◆ **YOUR OBJECTIVE**: Starting with the line below that holds "color: #ec4899 ->" and stopping after the line that holds "border: 4px solid", transcribe the lines exactly, leaving out all pictures.

◆ **INPUT MATERIAL**:
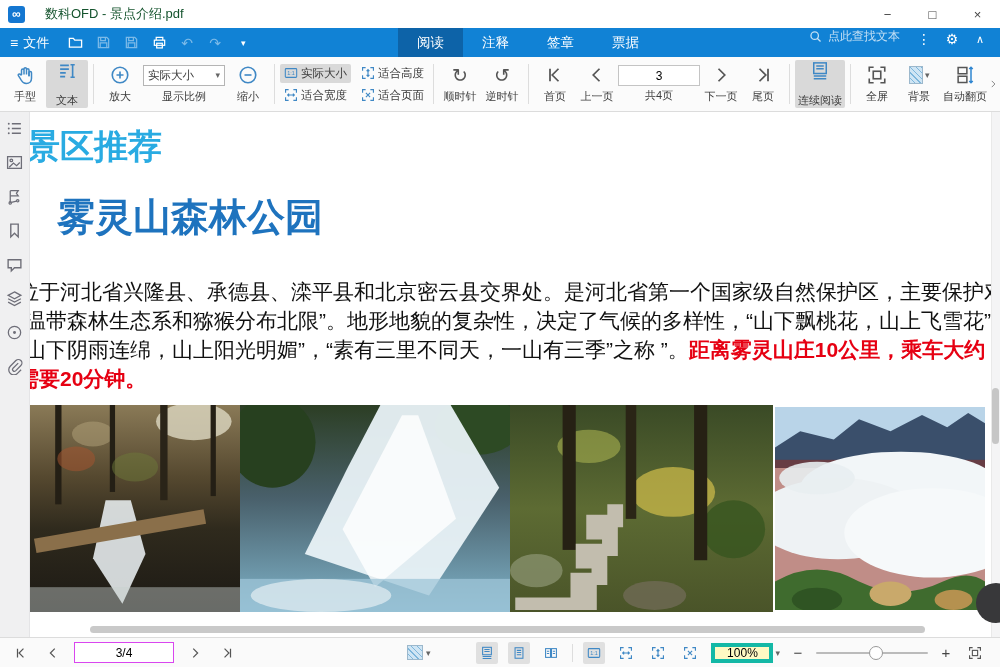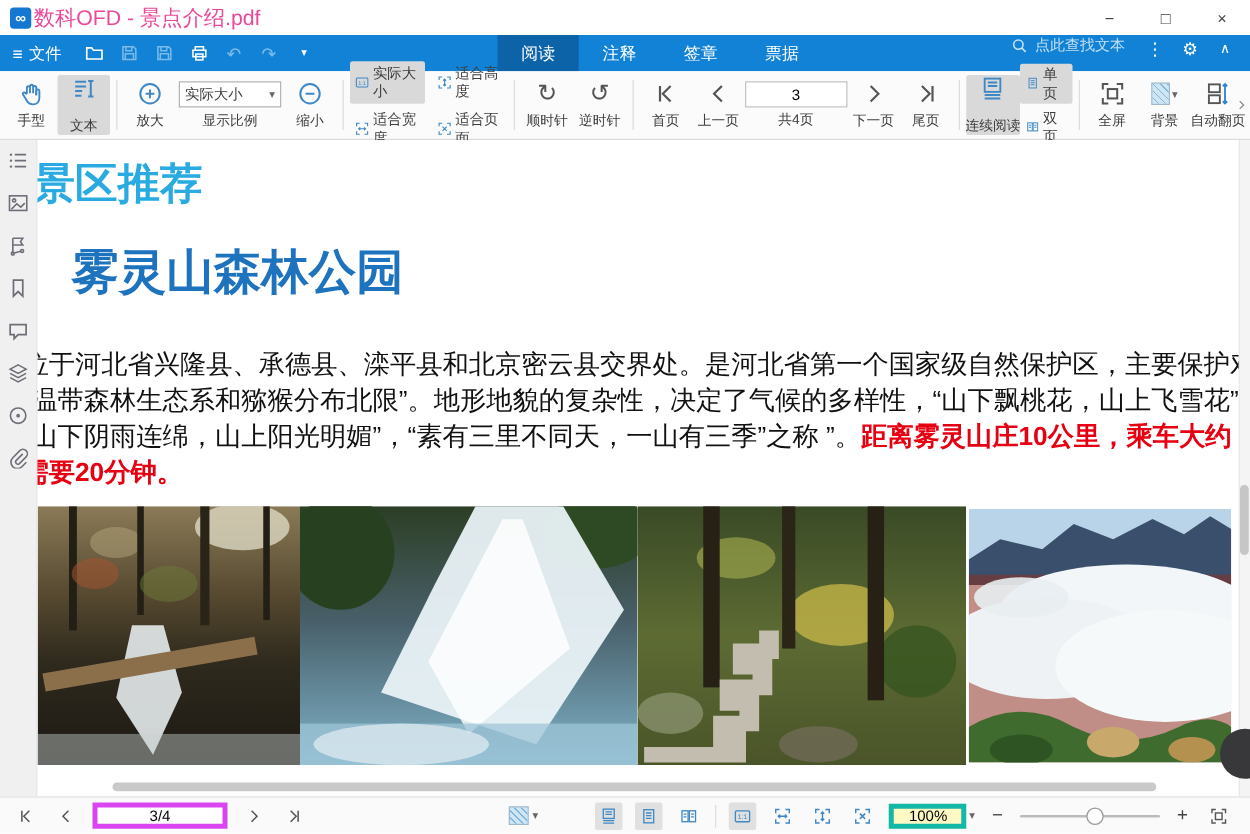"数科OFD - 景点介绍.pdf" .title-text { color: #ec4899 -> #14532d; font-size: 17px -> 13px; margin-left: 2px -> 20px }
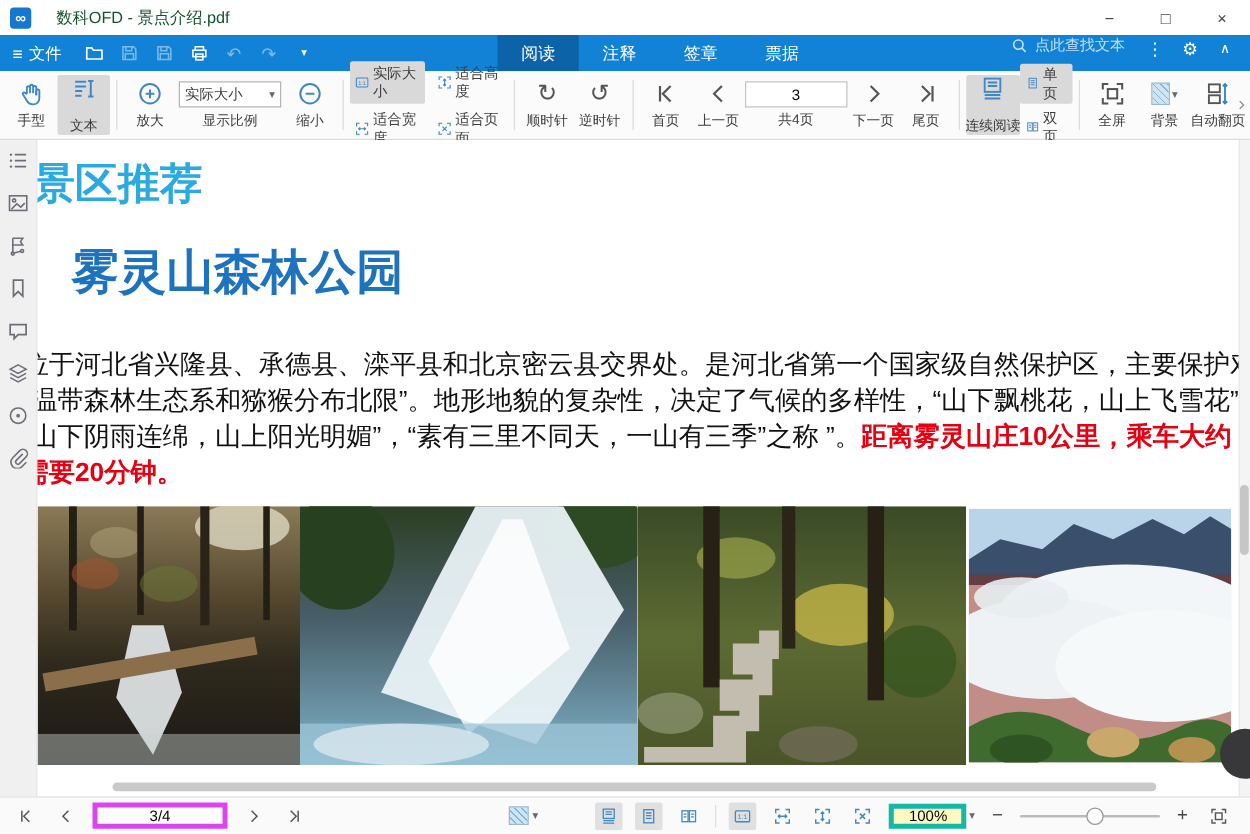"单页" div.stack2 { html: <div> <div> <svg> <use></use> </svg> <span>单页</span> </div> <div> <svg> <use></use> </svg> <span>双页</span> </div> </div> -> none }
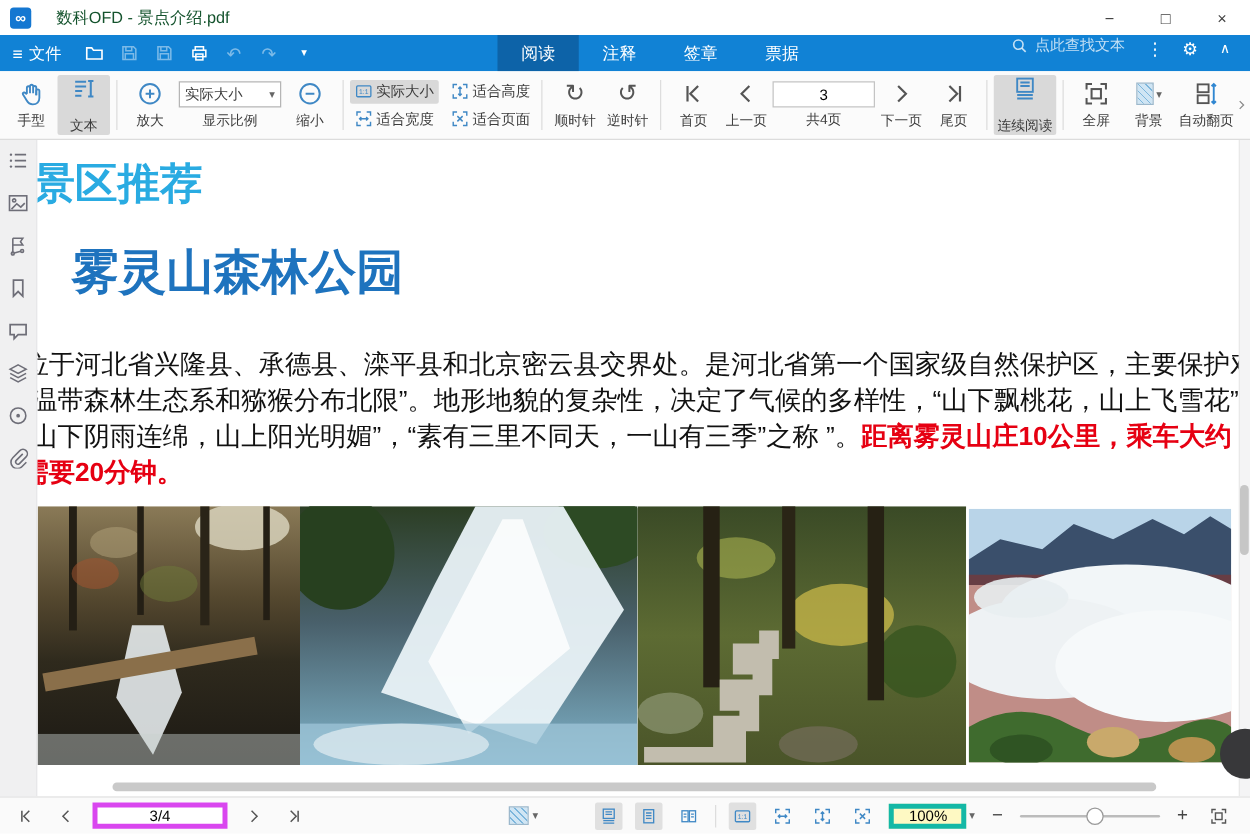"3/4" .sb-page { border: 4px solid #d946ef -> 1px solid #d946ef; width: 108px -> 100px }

---

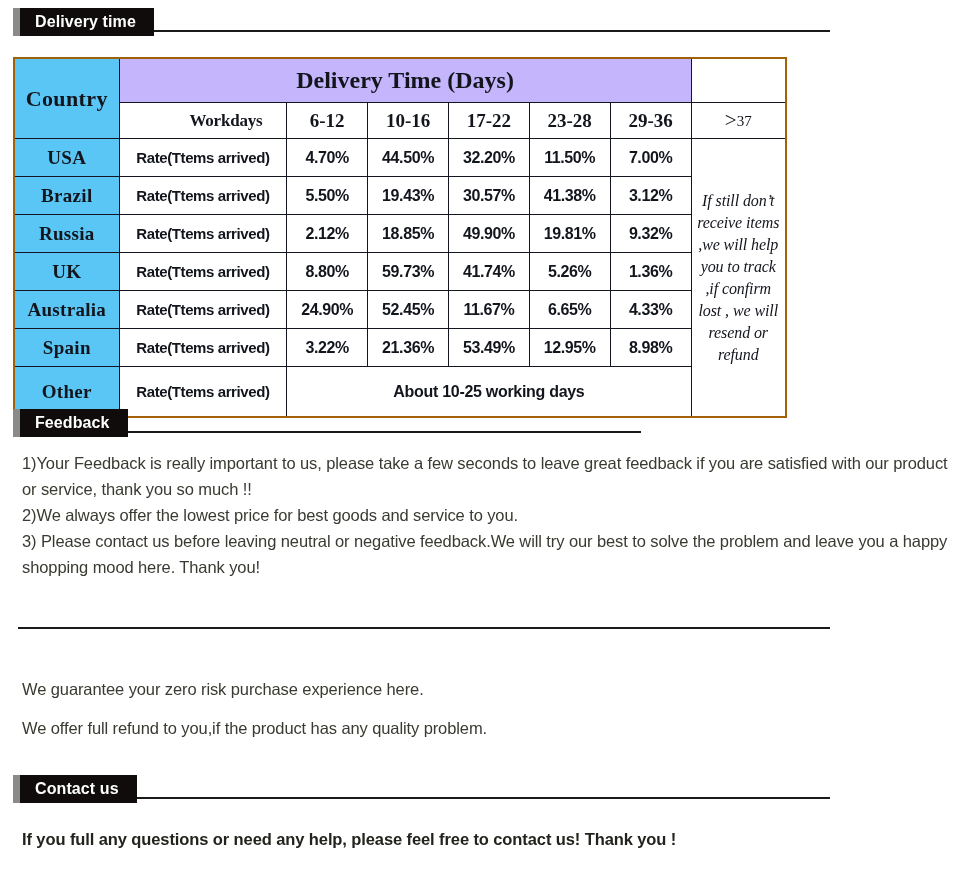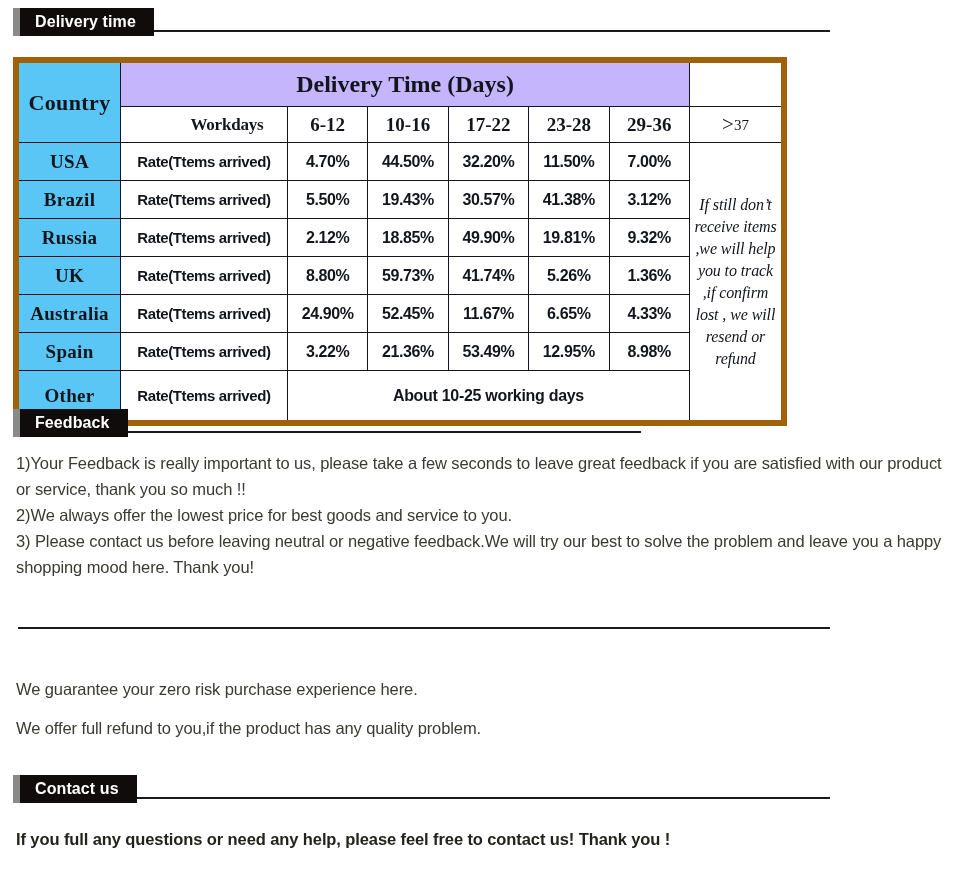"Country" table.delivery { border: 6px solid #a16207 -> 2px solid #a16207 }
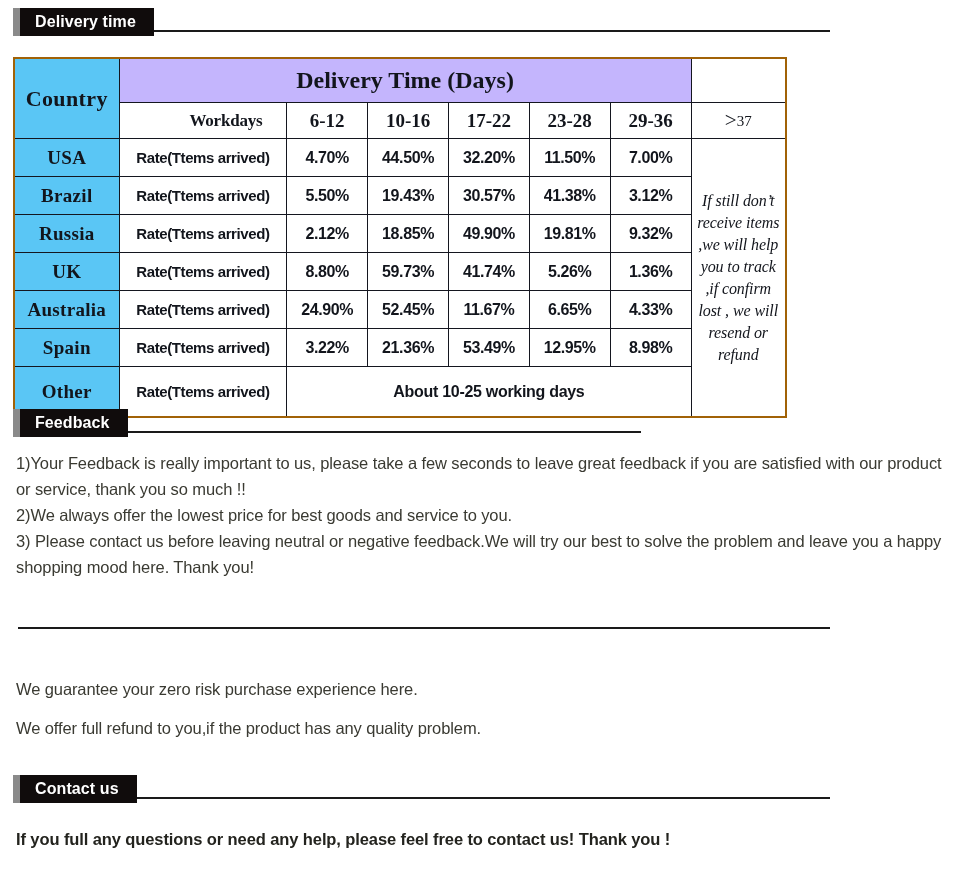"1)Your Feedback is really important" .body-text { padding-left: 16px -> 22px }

◆ **ANSWER SECTION**:
"数科OFD - 景点介绍.pdf" .title-text { color: #ec4899 -> #14532d; font-size: 17px -> 13px; margin-left: 2px -> 20px }
"单页" div.stack2 { html: <div> <div> <svg> <use></use> </svg> <span>单页</span> </div> <div> <svg> <use></use> </svg> <span>双页</span> </div> </div> -> none }
"3/4" .sb-page { border: 4px solid #d946ef -> 1px solid #d946ef; width: 108px -> 100px }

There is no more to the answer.